Pictures aside, copy exactly each line from the one that holds "[223,586,703,606] (目前支持两种: 1、BP后台管理脚手架;" through the last line of the records below.

[Items from a data source]
════
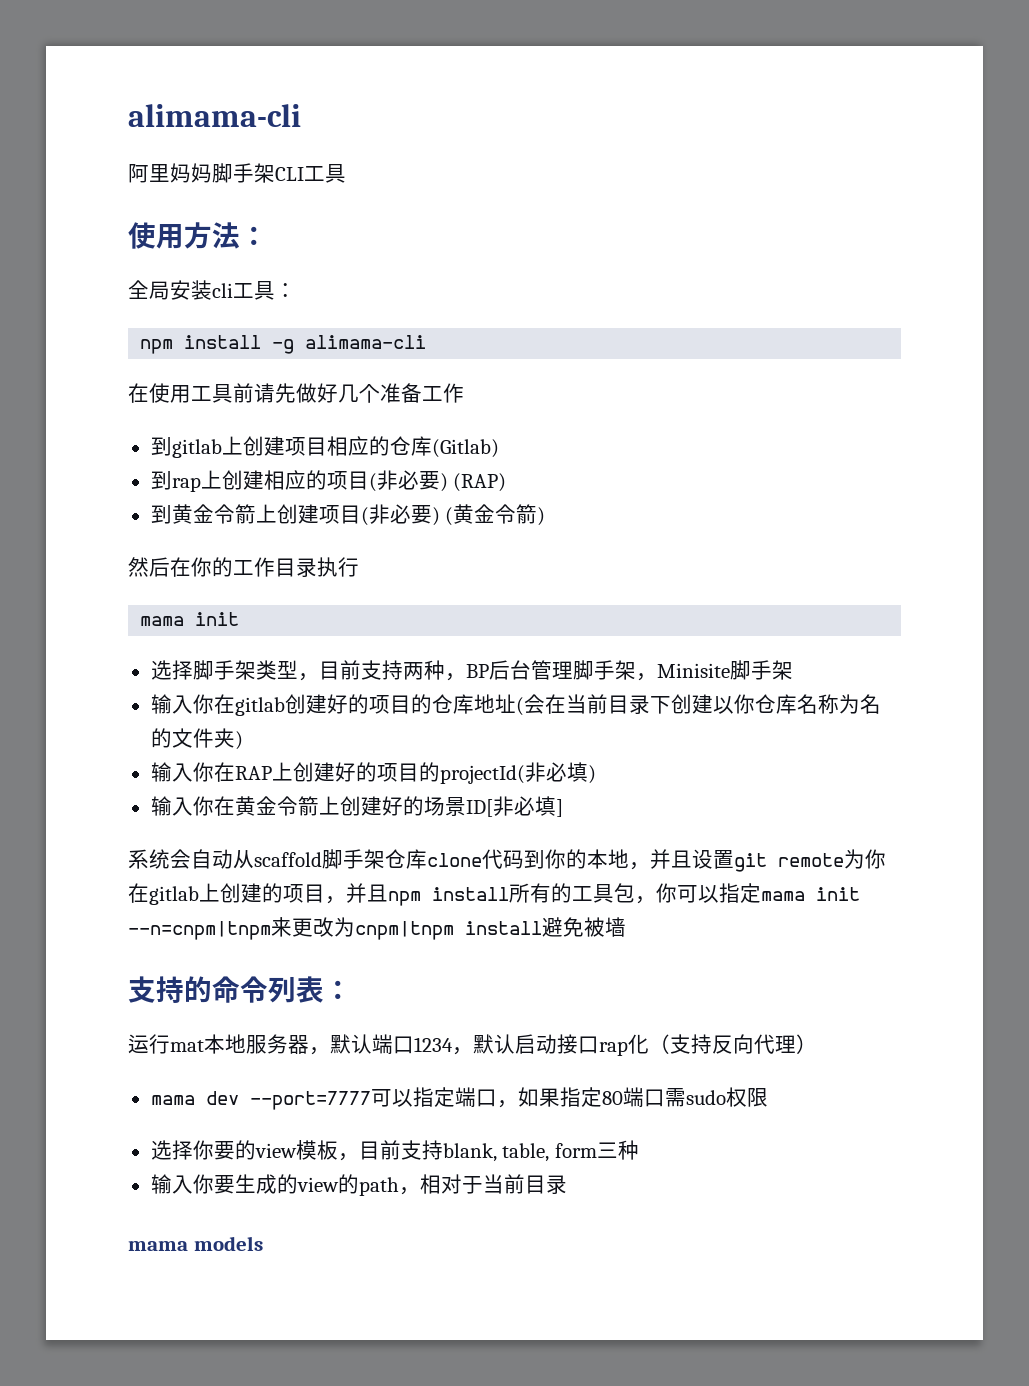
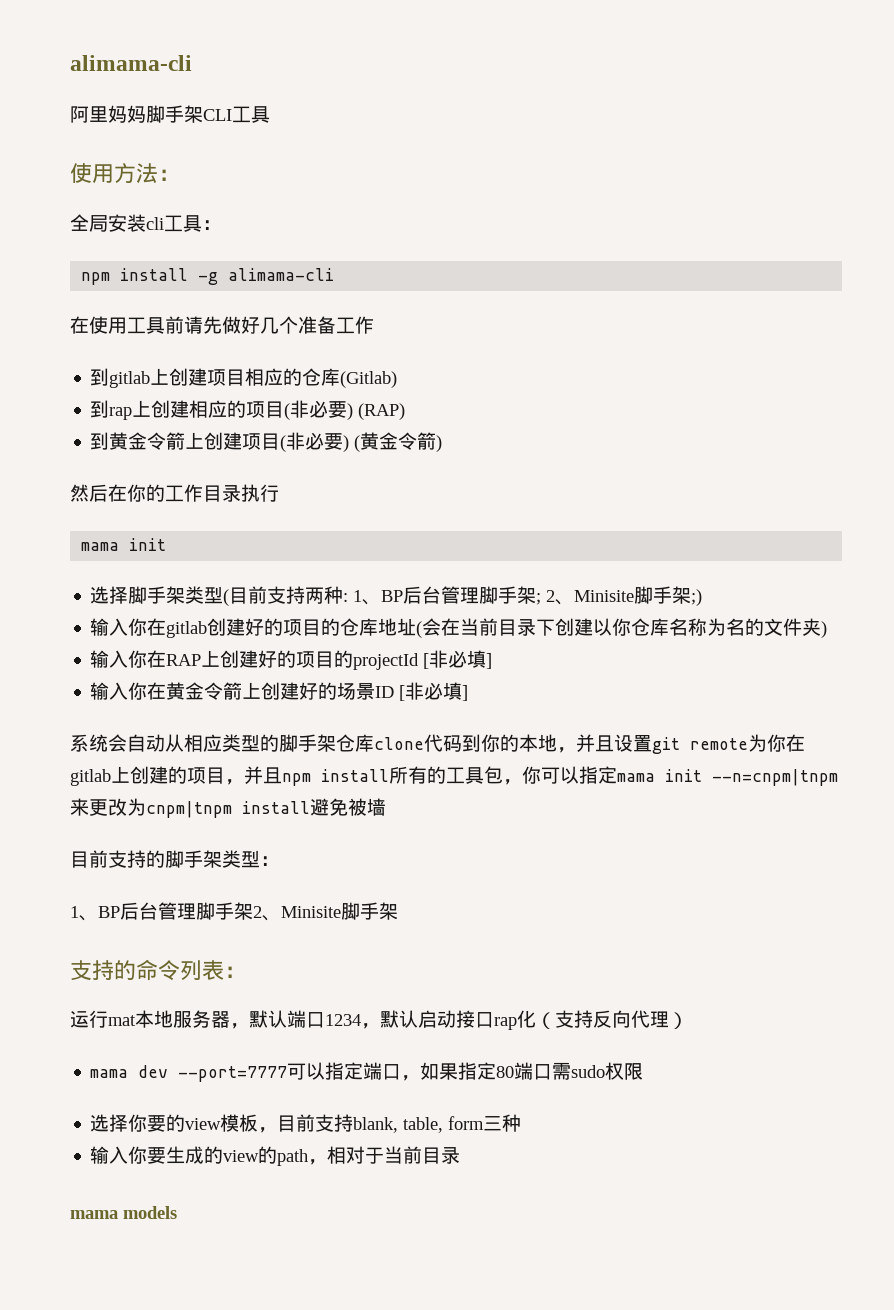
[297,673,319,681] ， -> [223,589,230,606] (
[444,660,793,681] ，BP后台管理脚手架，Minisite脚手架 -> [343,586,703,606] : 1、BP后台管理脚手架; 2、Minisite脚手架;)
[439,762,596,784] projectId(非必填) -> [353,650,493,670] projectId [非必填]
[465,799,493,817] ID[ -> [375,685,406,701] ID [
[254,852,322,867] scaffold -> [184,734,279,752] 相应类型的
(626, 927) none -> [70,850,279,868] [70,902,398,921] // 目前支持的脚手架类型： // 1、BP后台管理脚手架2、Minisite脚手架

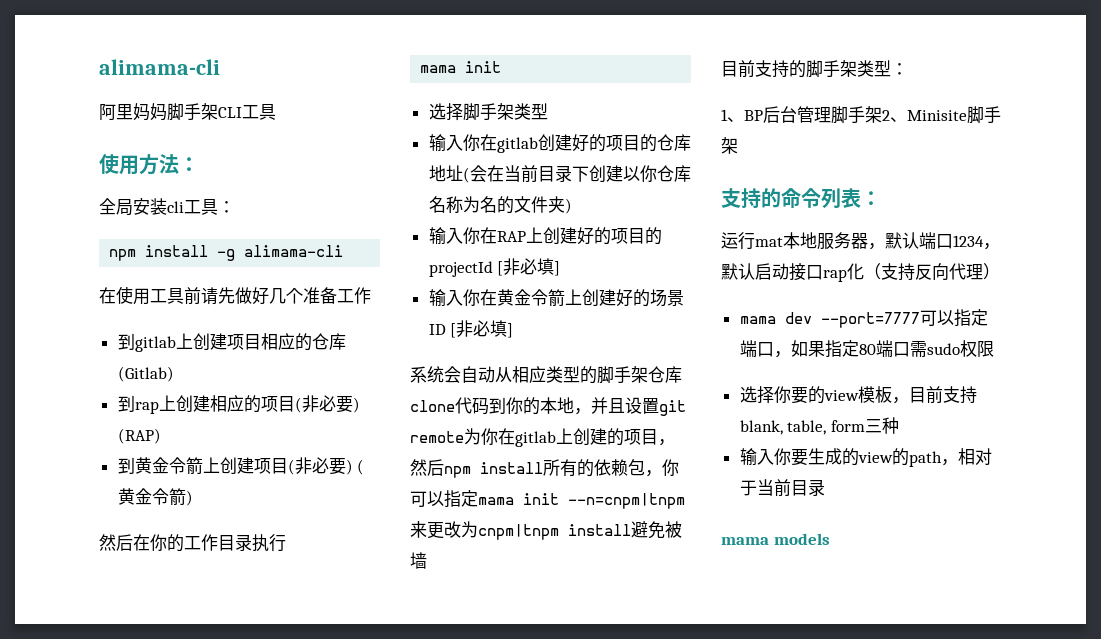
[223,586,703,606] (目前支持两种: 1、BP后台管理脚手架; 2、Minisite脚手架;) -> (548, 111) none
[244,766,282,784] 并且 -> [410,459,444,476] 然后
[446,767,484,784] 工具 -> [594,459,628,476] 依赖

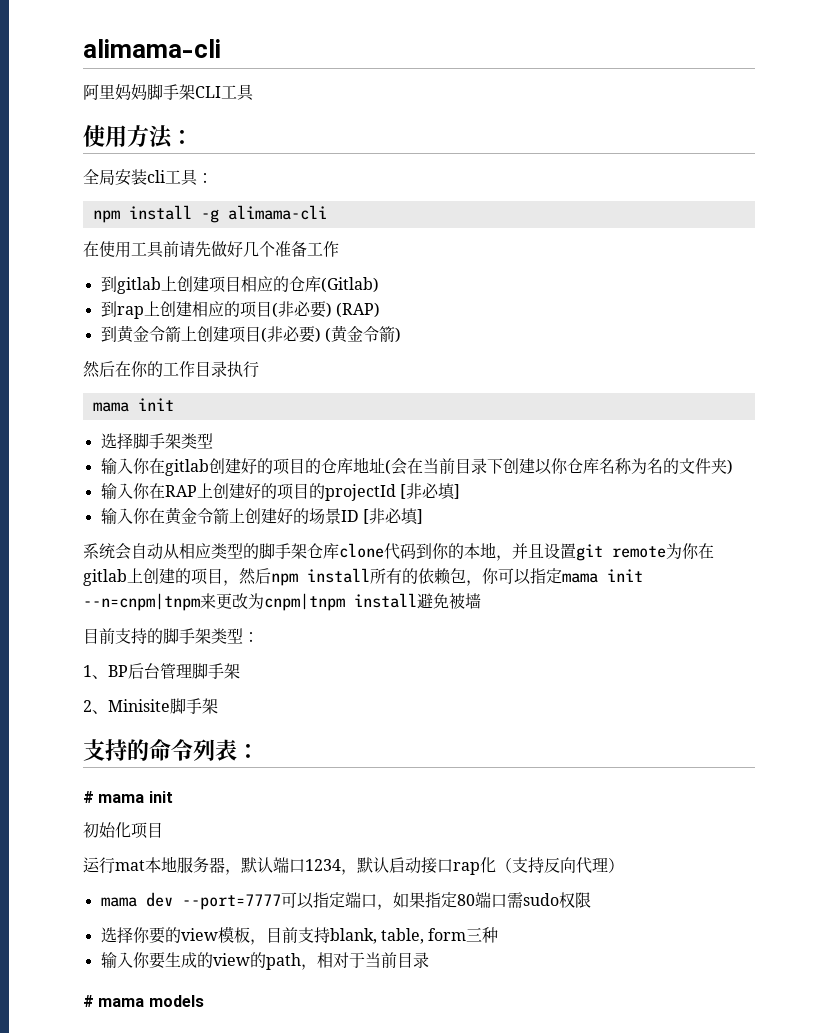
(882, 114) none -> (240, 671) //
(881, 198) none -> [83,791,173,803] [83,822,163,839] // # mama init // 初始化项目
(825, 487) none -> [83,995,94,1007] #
════
▶ _Response area_:
[223,586,703,606] (目前支持两种: 1、BP后台管理脚手架; 2、Minisite脚手架;) -> (548, 111) none
[244,766,282,784] 并且 -> [410,459,444,476] 然后
[446,767,484,784] 工具 -> [594,459,628,476] 依赖

(882, 114) none -> (240, 671) //
(881, 198) none -> [83,791,173,803] [83,822,163,839] // # mama init // 初始化项目
(825, 487) none -> [83,995,94,1007] #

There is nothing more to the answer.